Die Versorgung mit Hilfsmitteln über Rezeptabrechnung

Wollen Sie auch Hilfsmittel über Rezeptabrechnung abgeben, müssen Sie einige Kriterien erfüllen. Auch hier ist CURA-SAN Ihr kompetenter Ansprechpartner. § 126 (1) SGB V besagt: „Hilfsmittel dürfen an Versicherte nur auf der Grundlage von Verträgen nach § 127 Abs. 1, 2 und 3 abgegeben werden. Vertragspartner der Krankenkassen können nur Leistungserbringer sein, die die Voraussetzungen für eine ausreichende, zweckmäßige und funktionsgerechte Herstellung, Abgabe und Anpassung der Hilfsmittel erfüllen.“ Die Krankenkassen können nur dann von der Erfüllung dieser Kriterien ausgehen, wenn ihnen eine sogenannte Präqualifizierungsurkunde vorliegt.

 

CURA-SAN SERVICEs-Partner können an mehr als 700 Versorgungsverträgen partizipieren, die CURA-SAN  mit über 400 gesetzlichen und privaten Kranken- und Pflegekassen sowie Berufsgenossenschaften und Unfallkassen über alle wesentlichen Hilfsmittel-Produktbereiche abgeschlossen hat. Zur Beteiligung an diesen  Lieferverträgen ist eine Mitgliedschaft bei CURA-SAN erforderlich (108,- € zzgl.
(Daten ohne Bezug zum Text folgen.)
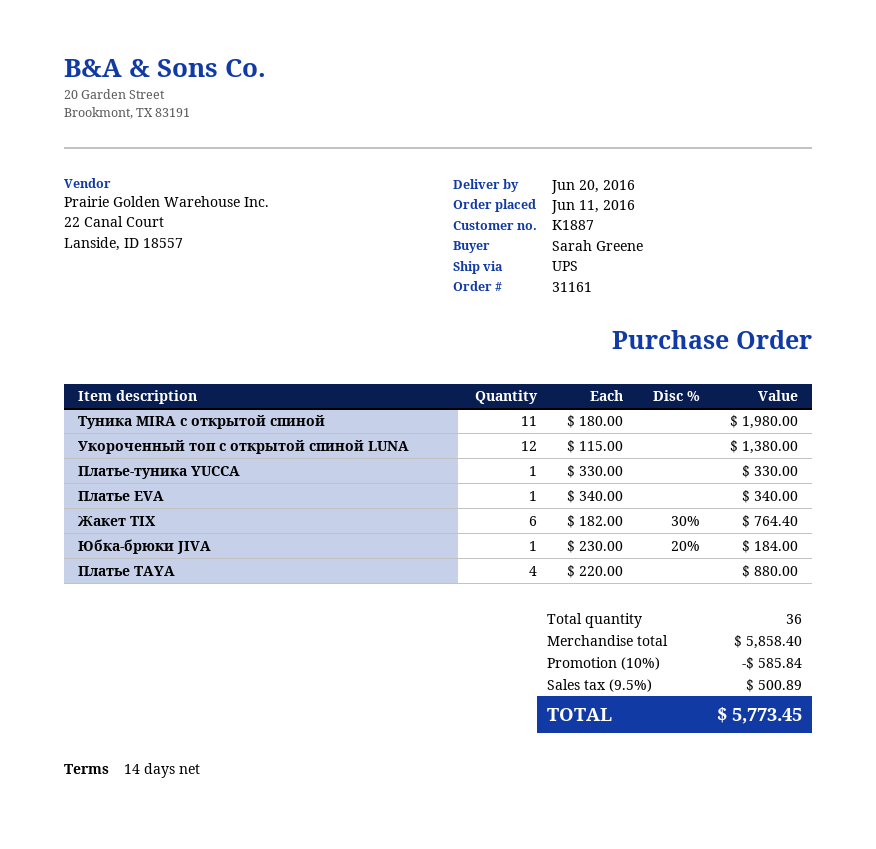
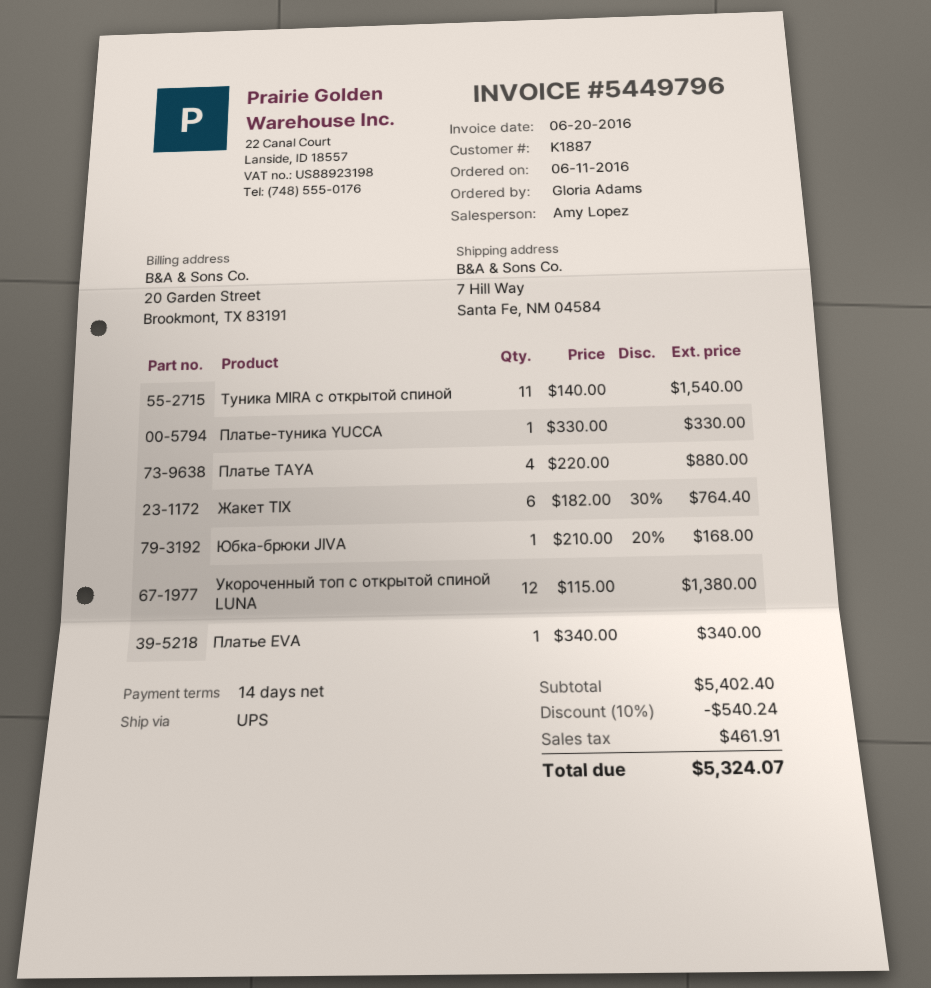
ordered by: Sarah Greene -> Gloria Adams
Туника MIRA с открытой спиной: 11 x 180.00 = 1980.00 -> 11 x 140.00 = 1540.00
Юбка-брюки JIVA: 1 x 230.00 - 20% = 184.00 -> 1 x 210.00 - 20% = 168.00
subtotal: 5858.40 -> 5402.40
discount: 10% = 585.84 -> 10% = 540.24
tax: 500.89 -> 461.91
total: 5773.45 -> 5324.07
MwSt monatlich).


...weil wir alle älter werden


Die Senioren

 

Die Lebenserwartung steigt also und die Zahl der Geburten geht zurück. So wächst der Anteil der älteren Menschen an der Gesamtbevölkerung. Da Demografie immer langfristig angelegt ist, wird das auch so bleiben. 

 

Und die Einstellungen der älteren Menschen haben sich grundlegend geändert. Viele haben nach dem Eintritt in den Ruhestand noch Pläne und rund die Hälfte aller Senioren ist mit der eigenen finanziellen Lage weitgehend zufrieden.

 

1. Die Älteren sind bereit, für Ihre Gesundheit mehr Geld auszugeben.

 

2. Einkaufen stellt für ältere Menschen eine soziale Funktion dar. Deswegen gehen sie gerne und oft einkaufen. Apotheken sind dabei bevorzugte Einkaufsstätte. 

 

3. Mobilität ist ein wichtiges Thema für sie. Deswegen wird auch Geld für Alltagshilfen ausgegeben, um eigenständig und beweglich weiterhin zu Hause leben zu können.

 

4. Ältere Menschen wünschen sich ihre Leistungen und Versorgungen zudem aus einer Hand. Bequemlichkeit und Verlässlichkeit haben einen hohen Stellenwert.